Rolling your own serverless OCR in 40 lines of code

2/16/2026 at 3:08:39 PM

Not sure what “your own” in the title is supposed to mean if you are running a model that you didn’t train using a framework that you didn’t write on a server that you don’t own.

by eapriv

2/16/2026 at 5:36:33 PM

I think in this case "your own" means under your control, rather than a service or license you pay for. "your own" as in ownership of artefacts, not as in being the creator.

by ddevnyc

2/16/2026 at 3:24:18 PM

I originally tried to do this on my own server but my GPU is too old :(

by ckrapu

2/16/2026 at 4:37:34 PM

Slammed an A380 in my old server that doesn't even have a GPU power connector & it works pretty well for stuff that will fit on it. They're only like, $150 brand new nowadays; could be a decent option.

by LoganDark

2/16/2026 at 7:32:05 PM

And then call it serverless

by croes

2/16/2026 at 6:46:19 PM

by self_awareness

2/16/2026 at 12:44:42 PM

Wouldn't "Serverless OCR" mean something like running tesseract locally on your computer, rather than creating an AI framework and running it on a server?

by voidUpdate

2/16/2026 at 12:47:49 PM

Serverless means spinning compute resources up on demand in the cloud vs. running a server permanently.

by cachius

2/16/2026 at 1:21:06 PM

~99.995% of the computing resources used on this are from somebody else's servers, running the LLM model.

by dsr_

2/16/2026 at 5:05:02 PM

> Serverless means spinning compute resources up on demand in the cloud vs. running a server permanently.

Not quite. Serverless means you can run a server permanently, but you need pay someone else to manage the infrastructure for you.

by locknitpicker

2/16/2026 at 7:19:14 PM

You might be conflating "cloud" with serverless. Serverless is where developers can focus on code, with little care of the infrastructure it runs on, and is pay-as-you-go.

by Stefan-H

2/16/2026 at 6:34:07 PM

Close. It means there's no persistent infra charges and you're charged on use. You dont run anything permanently.

by turtlebits

2/16/2026 at 8:31:16 PM

It still doesn't capture the concept because, say, both AWS Lambda and EC2 can be run just for 5 minutes and only one of them is called serverless.

by dvfjsdhgfv

2/16/2026 at 7:07:31 PM

Depends if you mean "server" as in piece of metal (or vm), or as in "a daemon"

by jwiz

2/16/2026 at 1:18:18 PM

Thanks for noting this - for a moment I was excited.

by normie3000

2/16/2026 at 2:59:29 PM

You can still be excited! Recently, GLM-OCR was released, which is a relatively small OCR model (2.5 GB unquantized) that can run on CPU with good quality. I've been using it to digitize various hand-written notes and all my shopping receipts this week.
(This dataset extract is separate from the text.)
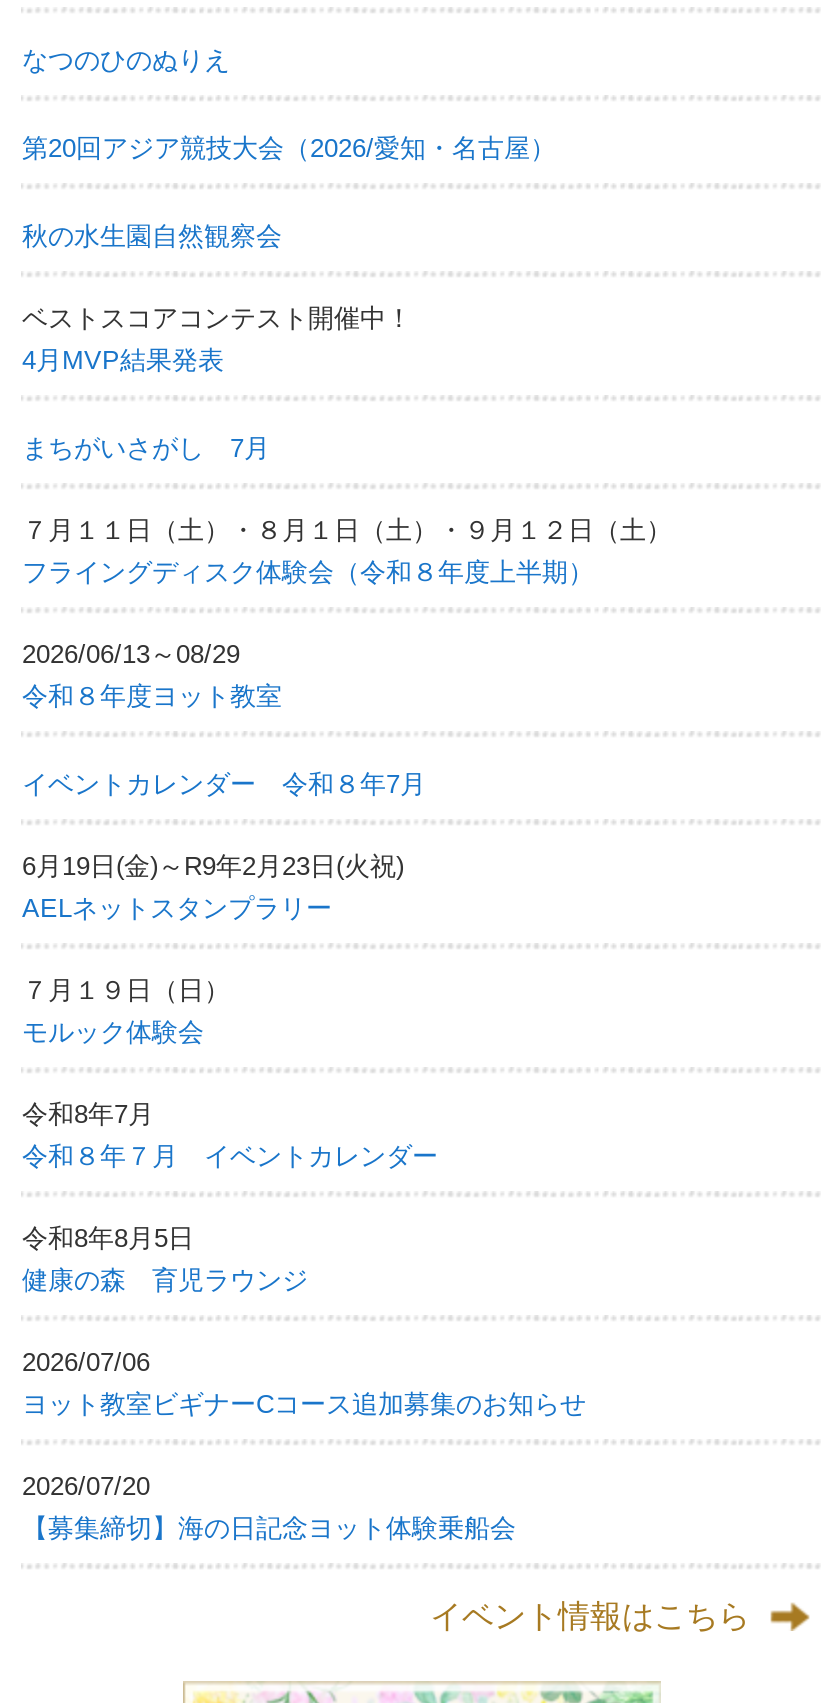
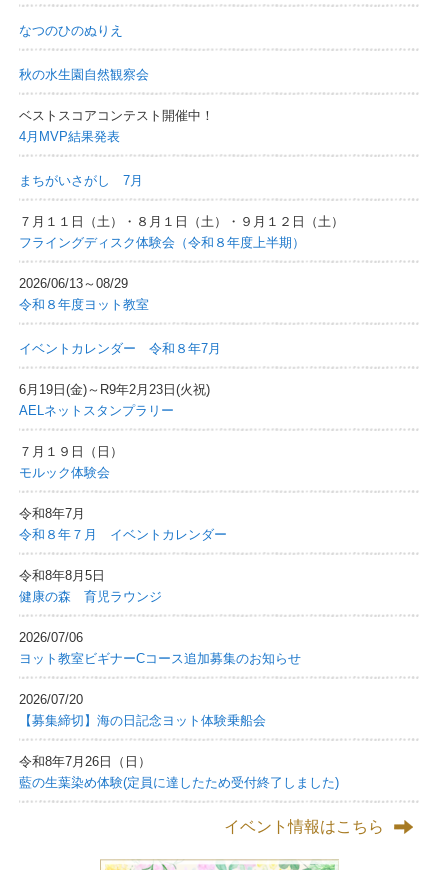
- 第20回アジア競技大会（2026/愛知・名古屋）

moved up: 秋の水生園自然観察会 | ベストスコアコンテスト開催中！ | 4月MVP結果発表 | ... | 2026/07/20 | 【募集締切】海の日記念ヨット体験乗船会

+ 令和8年7月26日（日）
+ 藍の生葉染め体験(定員に達したため受付終了しました)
https://github.com/zai-org/GLM-OCR

(Shameless plug: I also maintain a simplified version of GLM-OCR without dependency on the transformers library, which makes it much easier to install: https://github.com/99991/Simple-GLM-OCR/)

by xml

2/16/2026 at 1:44:12 PM

When people mentions the number of lines of code, I've started to become suspicious. More often than not it's X number of lines, calling a massive library loading a large model, either locally or remote. We're just waiting for spinning up your entire company infrastructure in two lines of code, and then just being presented a Terraform shell script wrapper.

I do agree with the use of serverless though. I feel like we agree long ago that serverless just means that you're not spinning up a physical or virtual server, but simply ask some cloud infrastructure to run your code, without having to care about how it's run.

by mrweasel

2/16/2026 at 4:42:47 PM

>implement RSA with this one simple line of python!

by goodmythical

2/16/2026 at 5:07:22 PM

> When people mentions the number of lines of code, I've started to become suspicious.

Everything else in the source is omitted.